A fully static site served from a Cloudflare Worker at the edge should be fast. And it is. Lighthouse scores consistently hit 99-100 for performance, with a 0.5s First Contentful Paint, 0.9s Largest Contentful Paint, zero Total Blocking Time, and zero Cumulative Layout Shift. But the site is not as lightweight as I expected.
Next.js ships a runtime even for static exports. The framework JavaScript includes the router, prefetching logic, and hydration code. For a site that is fundamentally a collection of static pages, this feels like unnecessary weight. The content pages ship zero client JavaScript thanks to the RSC MDX pipeline, but the framework shell is always there.
GSAP adds to this. The animations on the site were beautiful and add character, but every animation library is additional JavaScript that the browser must parse and execute. So this is something I ultimately removed. The animations I had could be replaced with CSS animations for the simpler transitions.
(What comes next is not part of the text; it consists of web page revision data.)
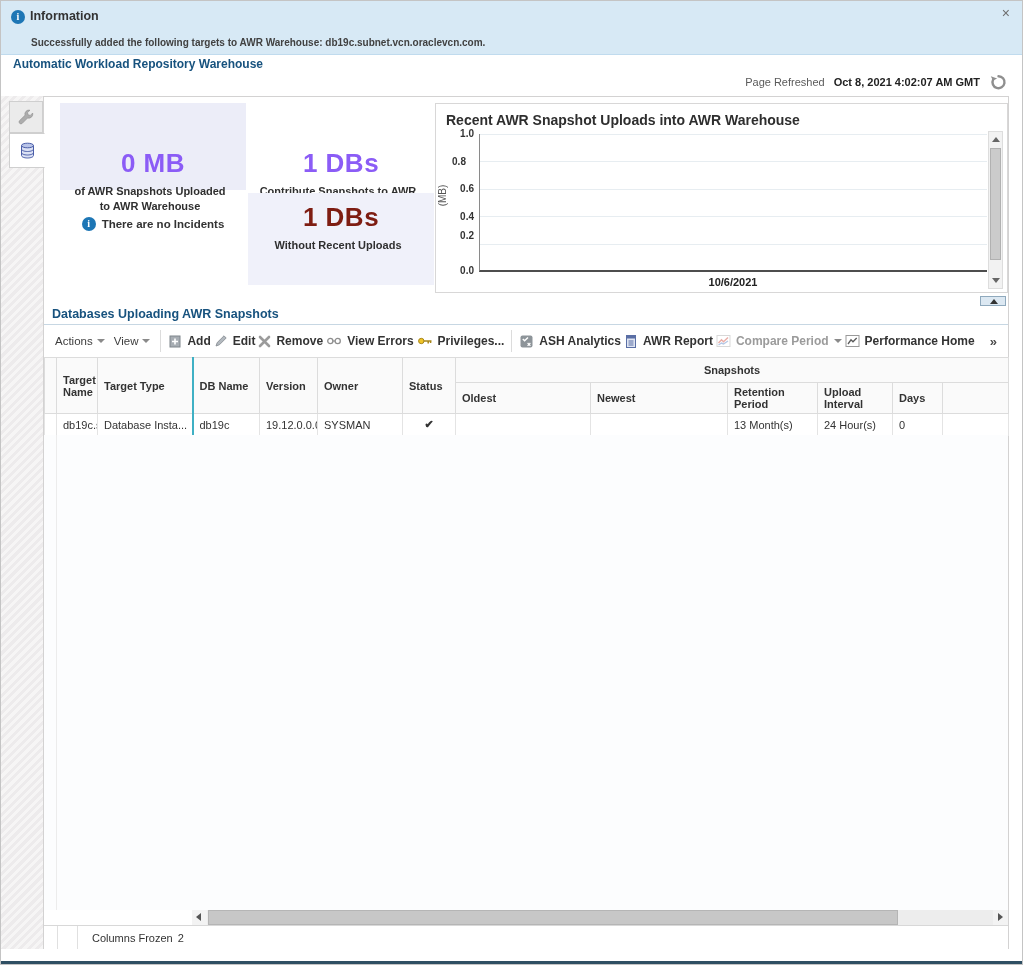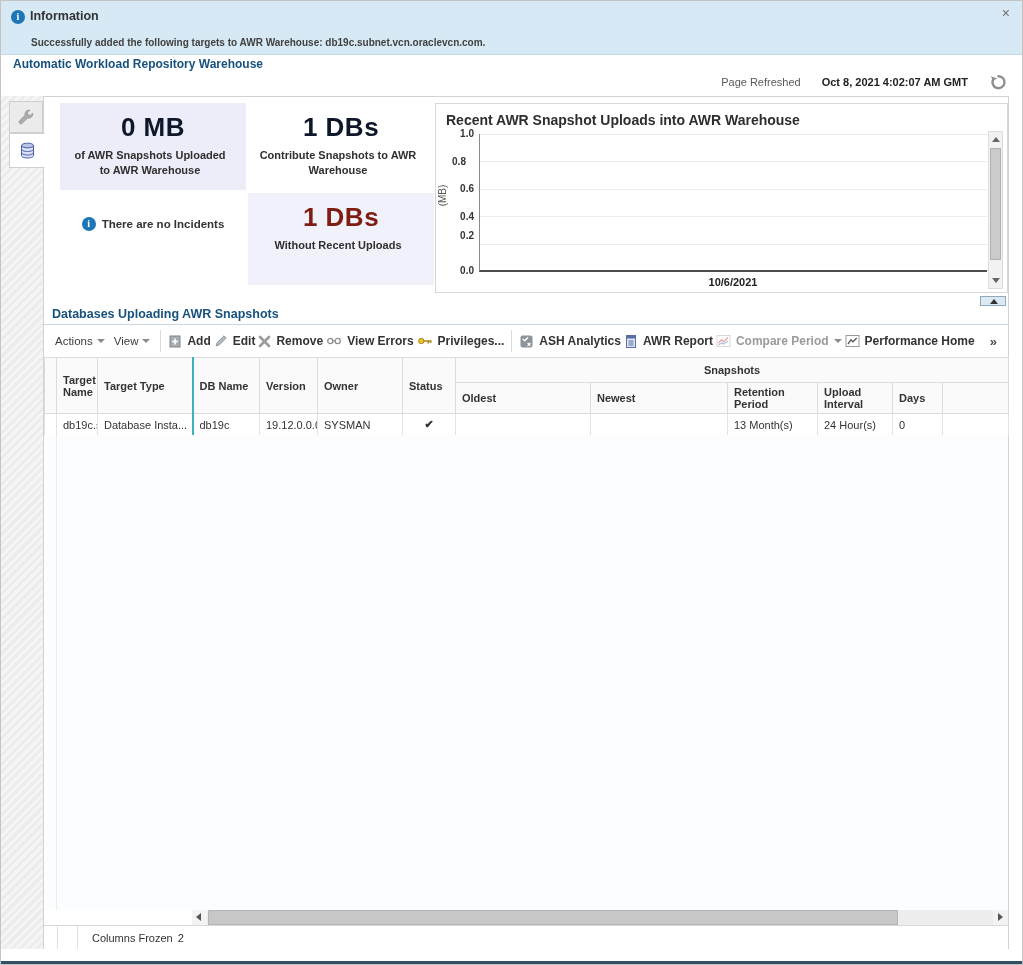"Page Refreshed" .refresh { gap: 21px -> 9px }
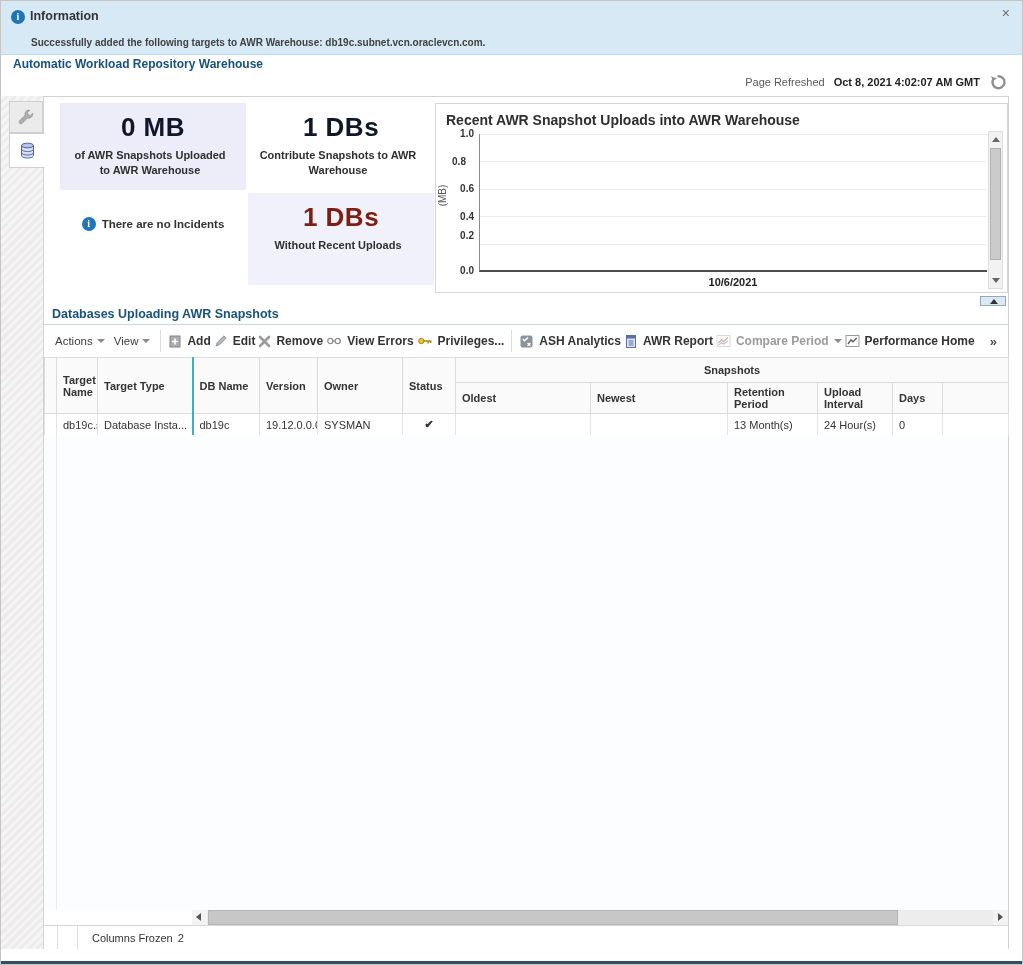"0 MB" .t-navy { color: #0f172a -> #8b5cf6; margin-top: none -> 36px }
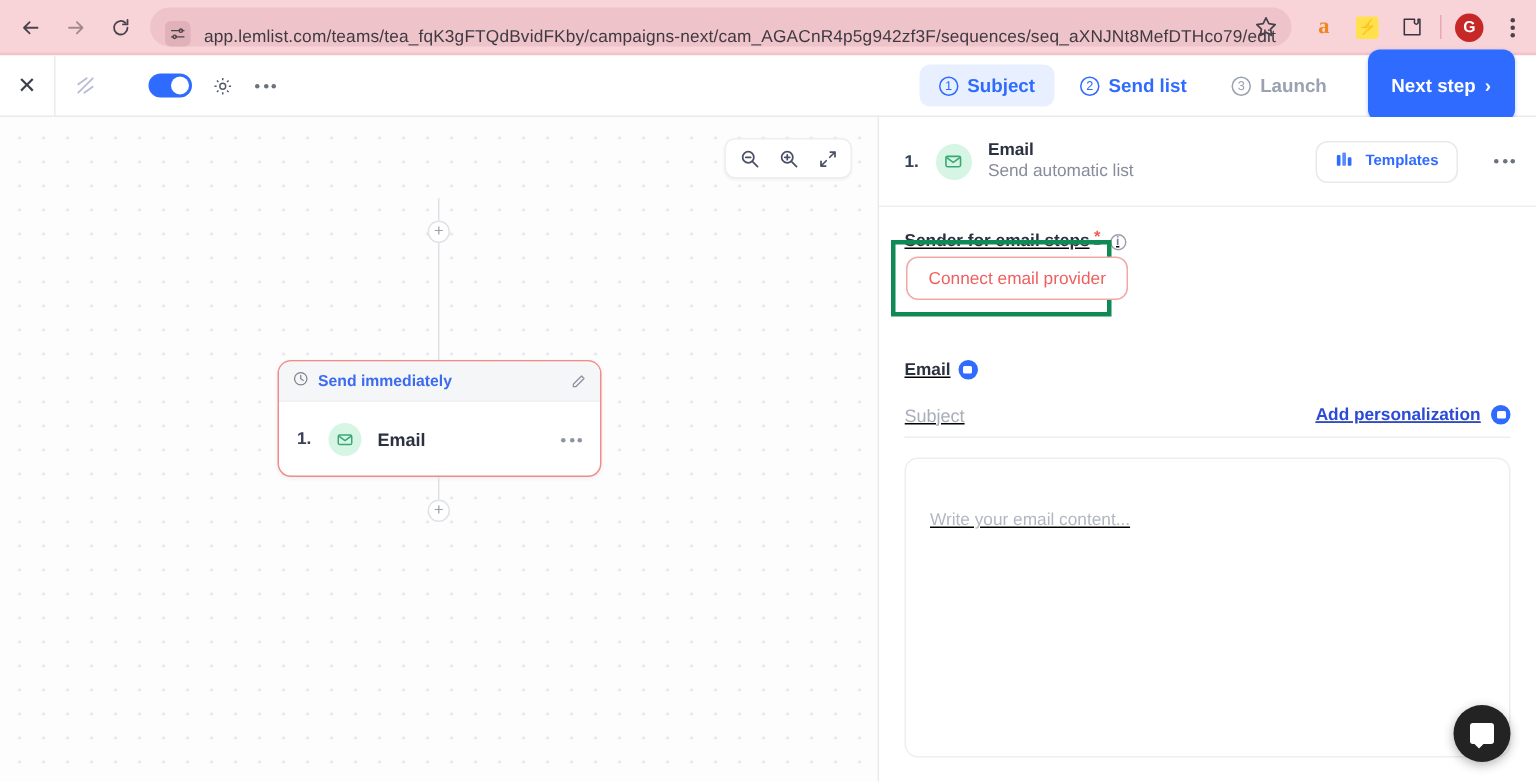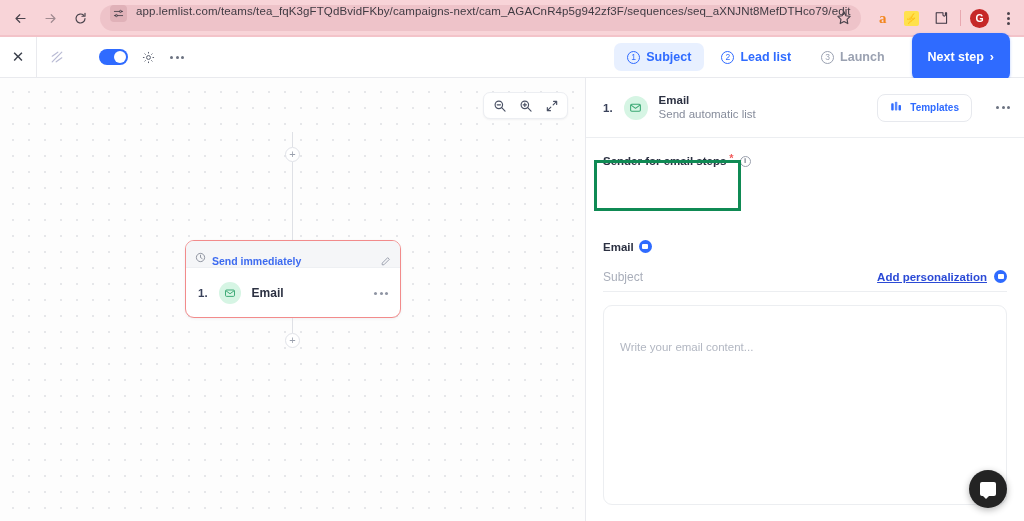"app.lemlist.com/teams/tea_fqK3gFTQdBvidF" .omnibox { align-items: flex-start -> flex-end }
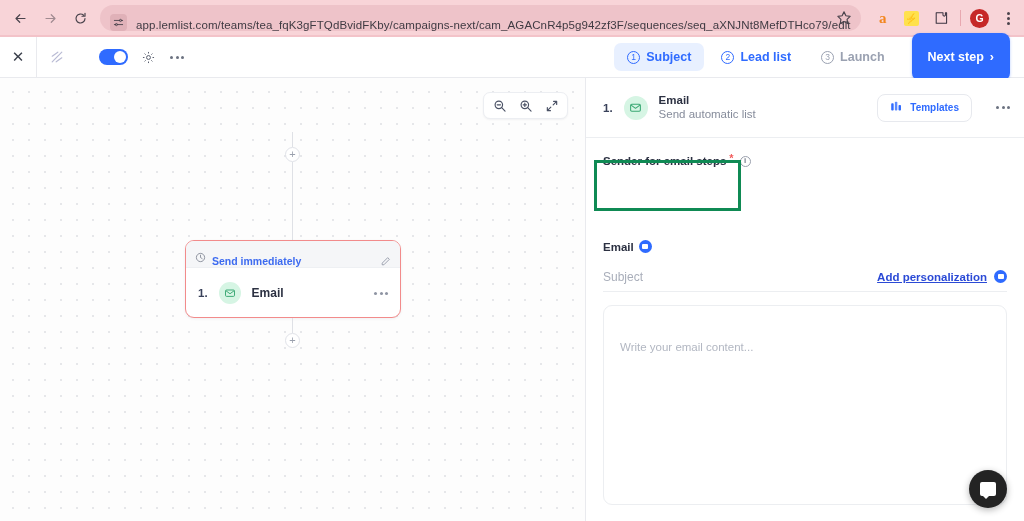"Lead list" span { text: Lead -> Send }
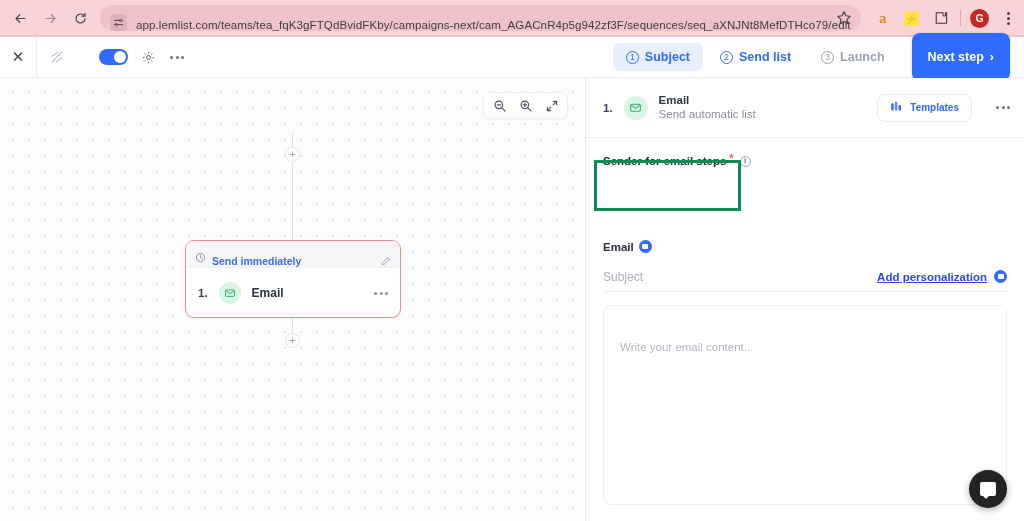"Sender for email steps" .panel-body { text-decoration: none -> underline }
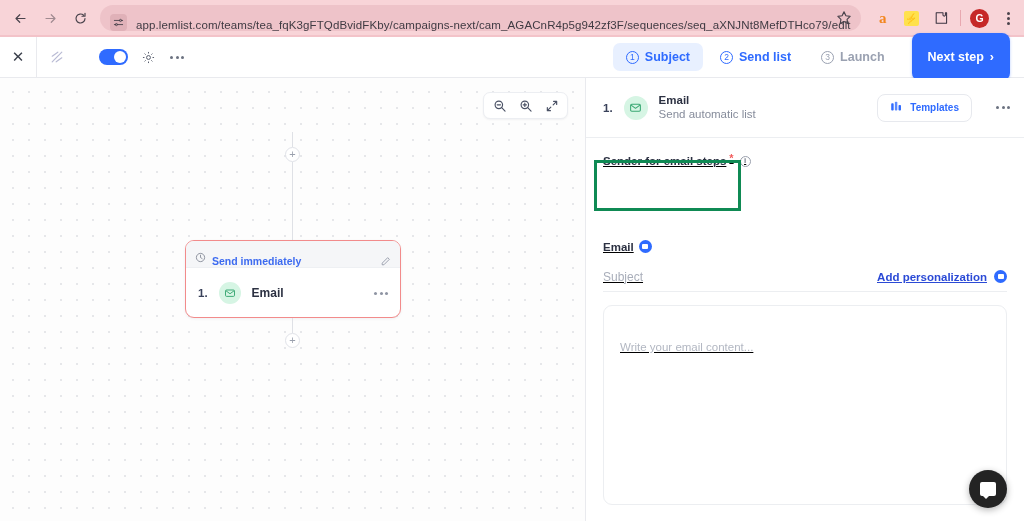"Connect email provider" div.connect-btn { html: none -> <div> <span>Connect email provider</span> </div> }
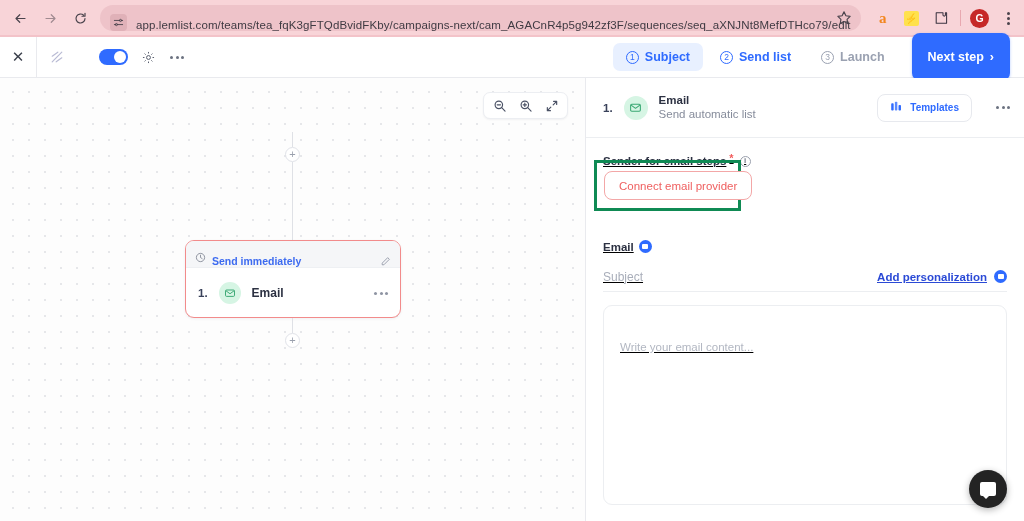"Send immediately" .node-email .head { align-items: flex-end -> center }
If I were starting again today, I would seriously consider whether Next.js is the right choice for a static-only site. I don't believe there is a real gap in the market for a serious frontend only framework - not one that wants to be a backend framework as well as I feel that's where a lot of confusion and mistakes happen.
Conclusion
The biggest question I find myself answering is the question of whether it was worth it for time/tokens used. I think so. I think the site looks substantially better than it did before and I learnt things about a stack that I'm less familiar with (Cloudflare workers). In hindsight, the setup could have been different and there was purpose behind each technology stack chosen. But most of all, it's a personal project and I had fun doing it. We've lost our joy programming a bit I feel, and we should be going back to tinkering and playing with things we wouldn't normally. Code isn't the bottleneck anymore, it's our ability to think.